§ Brief
Omit the pictures while printing every entry below exactly as given.

═══ Given data

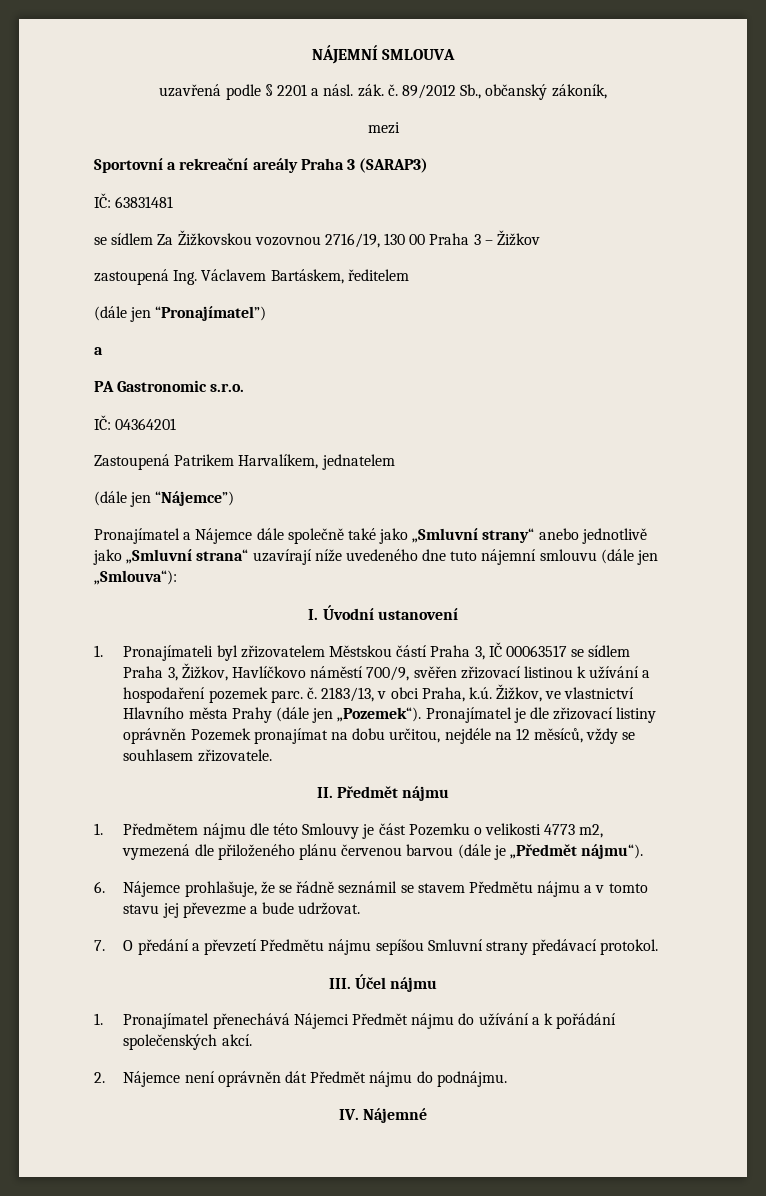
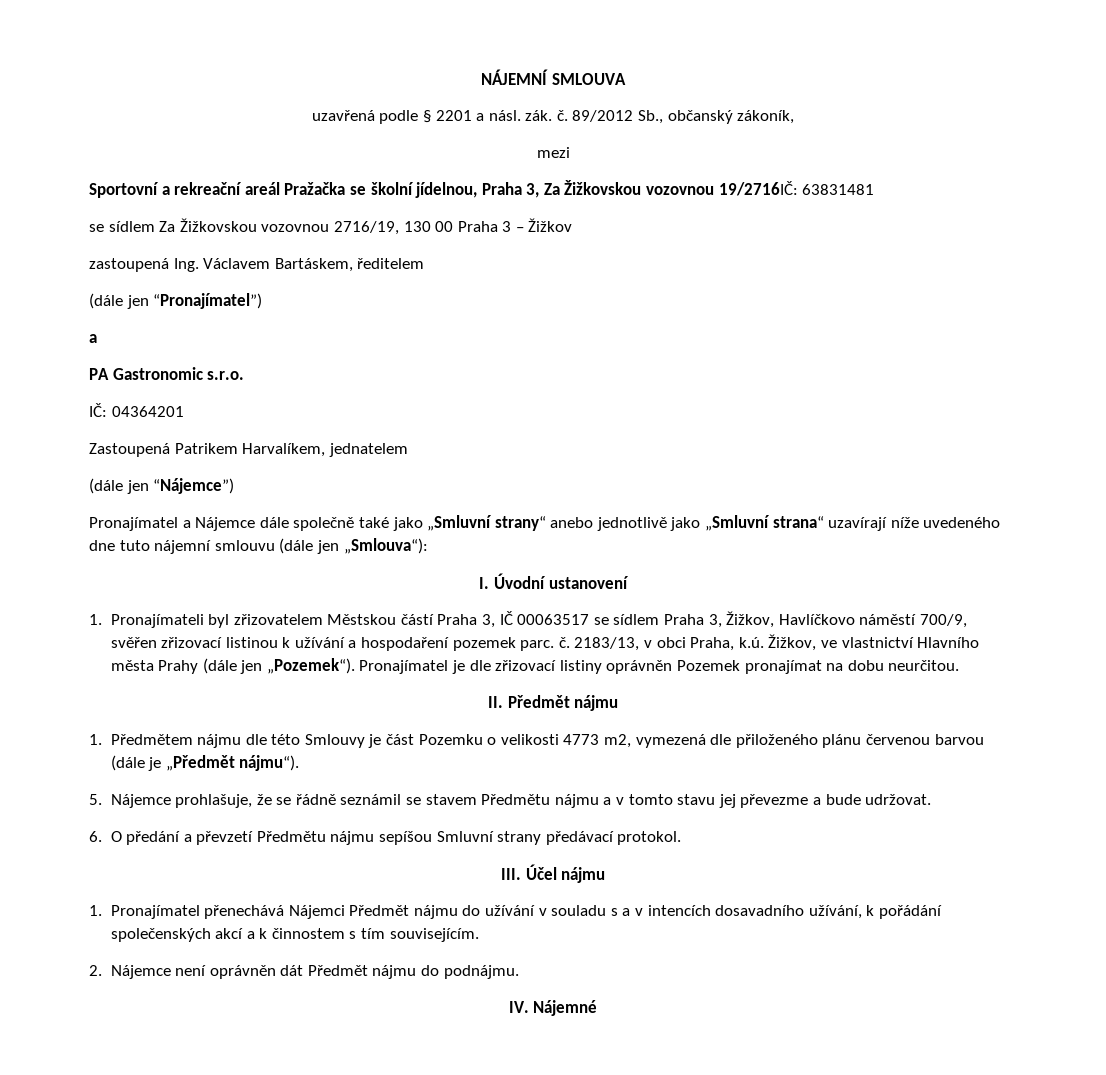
- Sportovní a rekreační areály Praha 3 (SARAP3)
- IČ: 63831481
+ Sportovní a rekreační areál Pražačka se školní jídelnou, Praha 3, Za Žižkovskou vozovnou 19/2716IČ: 63831481
- Pronajímatel je dle zřizovací listiny oprávněn Pozemek pronajímat na dobu určitou, nejdéle na 12 měsíců, vždy se souhlasem zřizovatele.
+ Pronajímatel je dle zřizovací listiny oprávněn Pozemek pronajímat na dobu neurčitou.
- 6. Nájemce prohlašuje, že se řádně seznámil se stavem Předmětu nájmu a v tomto stavu jej převezme a bude udržovat.
+ 5. Nájemce prohlašuje, že se řádně seznámil se stavem Předmětu nájmu a v tomto stavu jej převezme a bude udržovat.
- 7. O předání a převzetí Předmětu nájmu sepíšou Smluvní strany předávací protokol.
+ 6. O předání a převzetí Předmětu nájmu sepíšou Smluvní strany předávací protokol.
- 1. Pronajímatel přenechává Nájemci Předmět nájmu do užívání a k pořádání společenských akcí.
+ 1. Pronajímatel přenechává Nájemci Předmět nájmu do užívání v souladu s a v intencích dosavadního užívání, k pořádání společenských akcí a k činnostem s tím souvisejícím.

══════

§ Result of this task
- Sportovní a rekreační areály Praha 3 (SARAP3)
- IČ: 63831481
+ Sportovní a rekreační areál Pražačka se školní jídelnou, Praha 3, Za Žižkovskou vozovnou 19/2716IČ: 63831481
- Pronajímatel je dle zřizovací listiny oprávněn Pozemek pronajímat na dobu určitou, nejdéle na 12 měsíců, vždy se souhlasem zřizovatele.
+ Pronajímatel je dle zřizovací listiny oprávněn Pozemek pronajímat na dobu neurčitou.
- 6. Nájemce prohlašuje, že se řádně seznámil se stavem Předmětu nájmu a v tomto stavu jej převezme a bude udržovat.
+ 5. Nájemce prohlašuje, že se řádně seznámil se stavem Předmětu nájmu a v tomto stavu jej převezme a bude udržovat.
- 7. O předání a převzetí Předmětu nájmu sepíšou Smluvní strany předávací protokol.
+ 6. O předání a převzetí Předmětu nájmu sepíšou Smluvní strany předávací protokol.
- 1. Pronajímatel přenechává Nájemci Předmět nájmu do užívání a k pořádání společenských akcí.
+ 1. Pronajímatel přenechává Nájemci Předmět nájmu do užívání v souladu s a v intencích dosavadního užívání, k pořádání společenských akcí a k činnostem s tím souvisejícím.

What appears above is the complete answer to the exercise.